April 13, 2018 10:01:15 AM
Sunday will mark the kick-off for a new Starkville In Motion Adopt-A-Park program at J.L. King Park.
The program was originally scheduled for Saturday, but has been pushed to 1 p.m. Sunday due to expected severe weather.
Starkville In Motion treasurer Chris Ayers said the program, which allows community organizations to adopt parks, is an effort to get more people involved in Starkville's parks.
"We wanted to try and get various community organization in Starkville to adopt local parks," Ayers said. "The idea is maybe once a month, they'd go out and do a bit of cleanup and assess things they'd like to see fixed or changed in the park and relay that to our organization so we can send it to the Parks Department."

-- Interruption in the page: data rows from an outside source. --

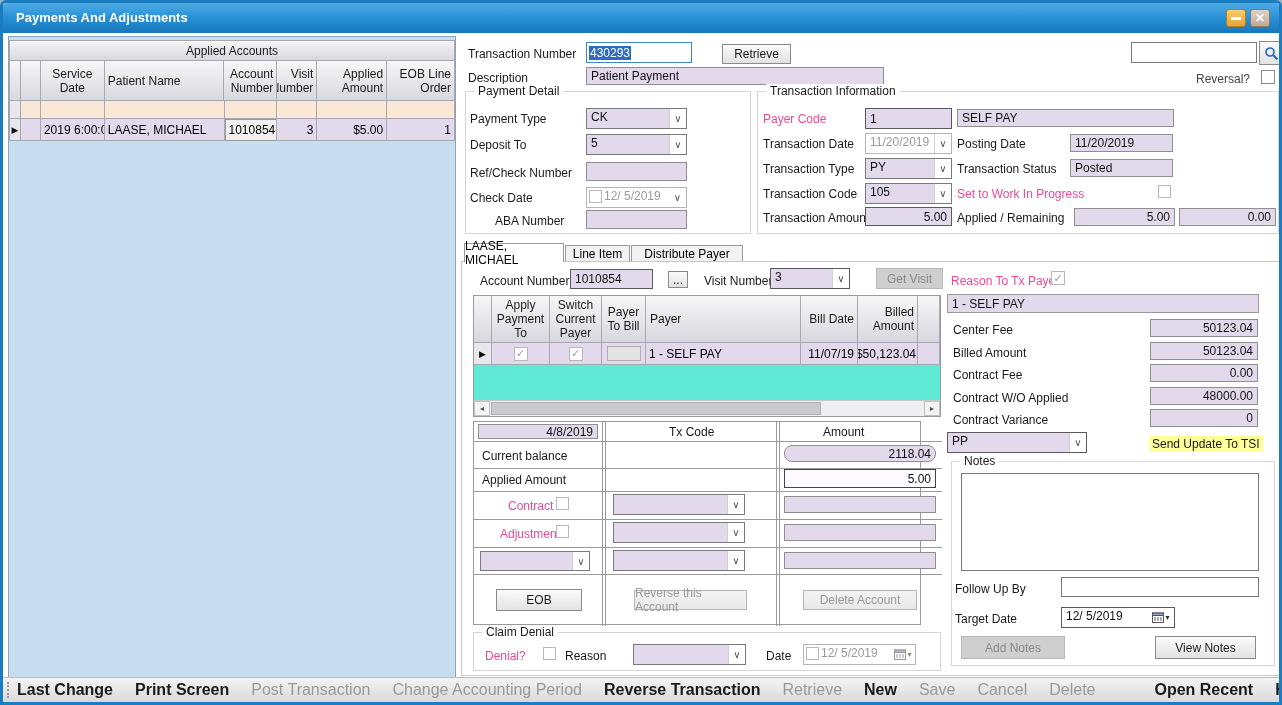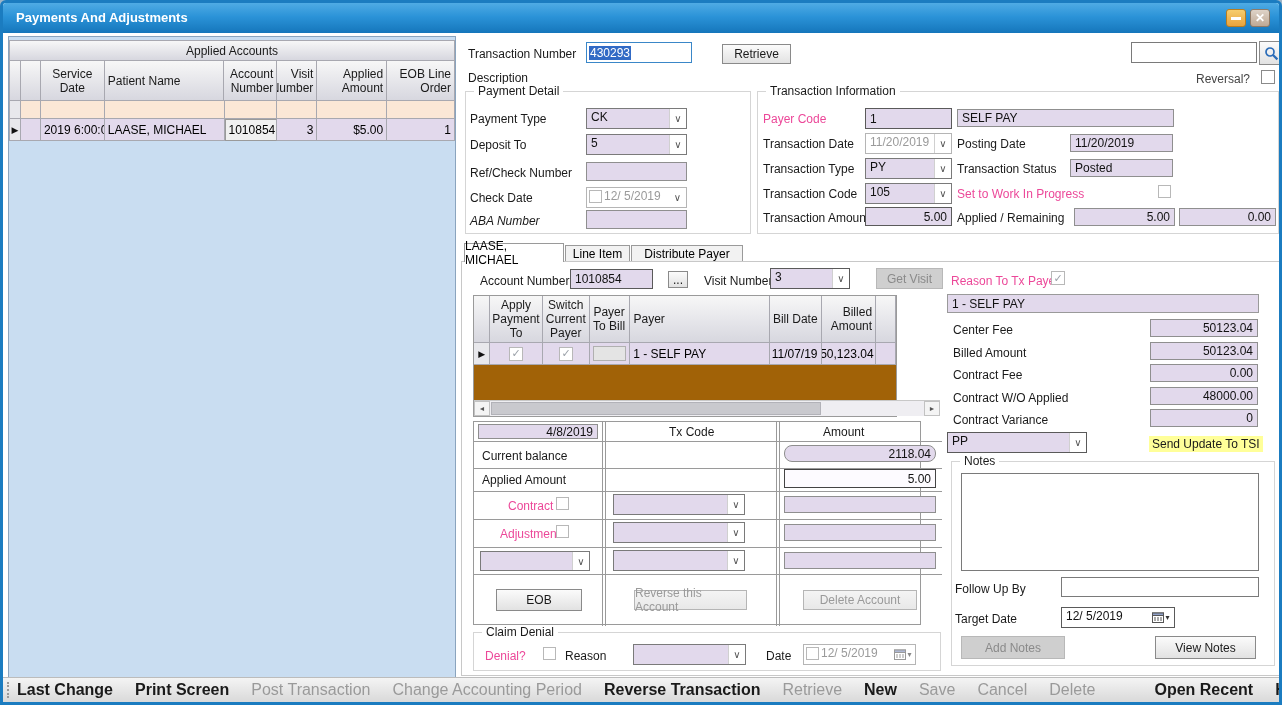"Patient Payment" div.fld { html: none -> <div>Patient Payment</div> }
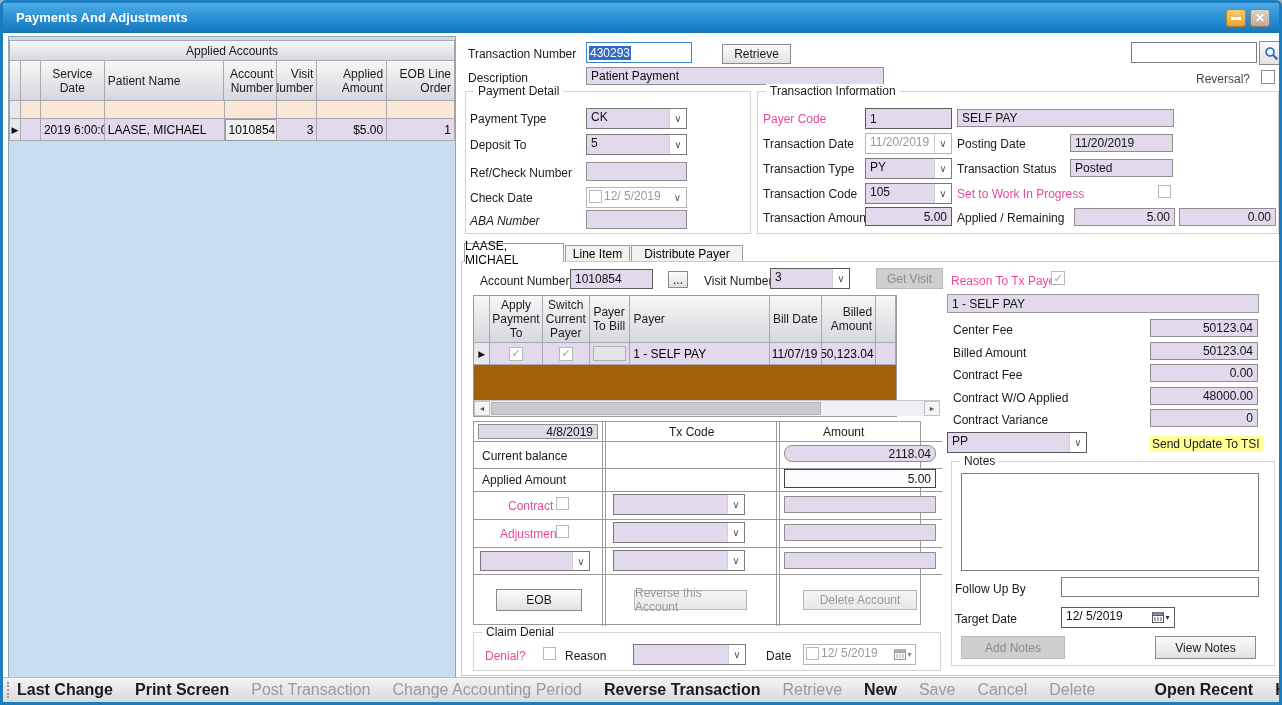"ABA Number" span.lbl { font-style: italic -> none; left: 467px -> 492px }
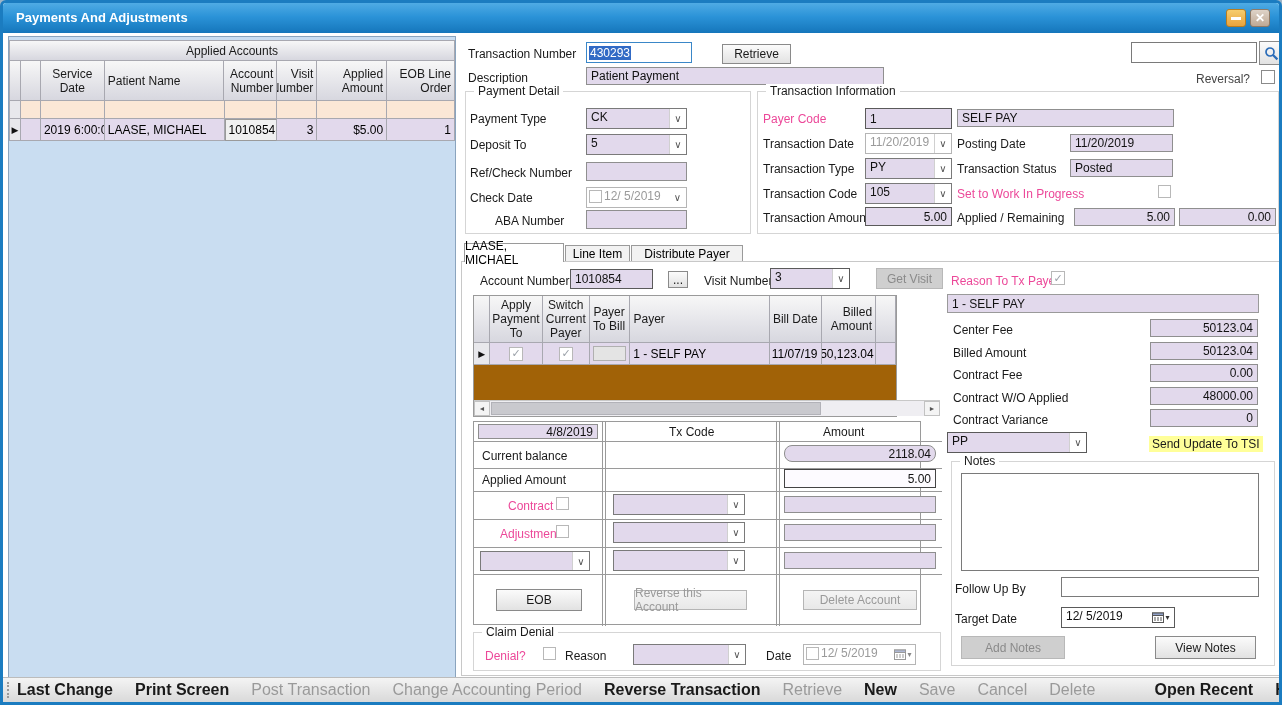"Apply Payment To" div.abs { background: #a16207 -> #5eead4; width: 424px -> 468px }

Sunday's event will begin with the Oktibbeha County chapter of the National Association for the Advancement of Colored People (NAACP) working at J.L. King Park.
"The NAACP always likes to partner with other community organizations," Oktibbeha County chapter president Chris Taylor said. "We decided to adopt J.L. King because it's in the black community."
J.L. King Park has received more upgrades than any other park in Starkville's system in the past few months, according to Parks Department Interim Director Gerry Logan.
Logan said the department installed a new 65-foot by 45-foot playground at the park earlier this year and recently received a $2,000 grant to install a nine-hole disc golf course. He said the park's pavilions have recently gotten roof upgrades, and the parks department completed some upgrades to the softball fields over the winter.
Logan said he was happy to see local organizations getting involved in the park system.
"It's definitely good to have volunteer groups and local groups interested in helping us out," he said. "There's always a ton of needs in our park system around town. We're glad to have folks who can help and can definitely complement what we do. We're glad that they've shown the interest and are going in that direction to have their first cleanup, weather permitting."
Ayers said Sunday's event isn't only limited to members of the NAACP.
"Any volunteers or individuals in the community that want to join a group or help multiple groups, or people who live in that neighborhood or maybe aren't in an organization can still go out and help them," he said.
More programs are likely coming for other parks. Ayers said the Lions Club has adopted the community center and recreation areas in the Needmore neighborhood, and Starkville Community Church has adopted Moncrief Park.
He said Starkville in Motion has partnered with Keep Starkville Beautiful to help get volunteers and supplies.
Ayers said he hopes the program will help foster discussions between the community and the parks department.
"Sometimes people complain about the condition of some of our parks and we are an organization that wants people to be active and healthy in the community," Ayers said. "Part of that is these organizations that have members in the area near those parks can take responsibility in helping to make the changes they'd like to see.
"The parks department has limited budget and staff, so the community can help with giving them details on what needs to be done and what they'd like to see done," he added.
For organizations that would like to adopt a park, Ayers said a form is available at www.starkvilleinmotion.org.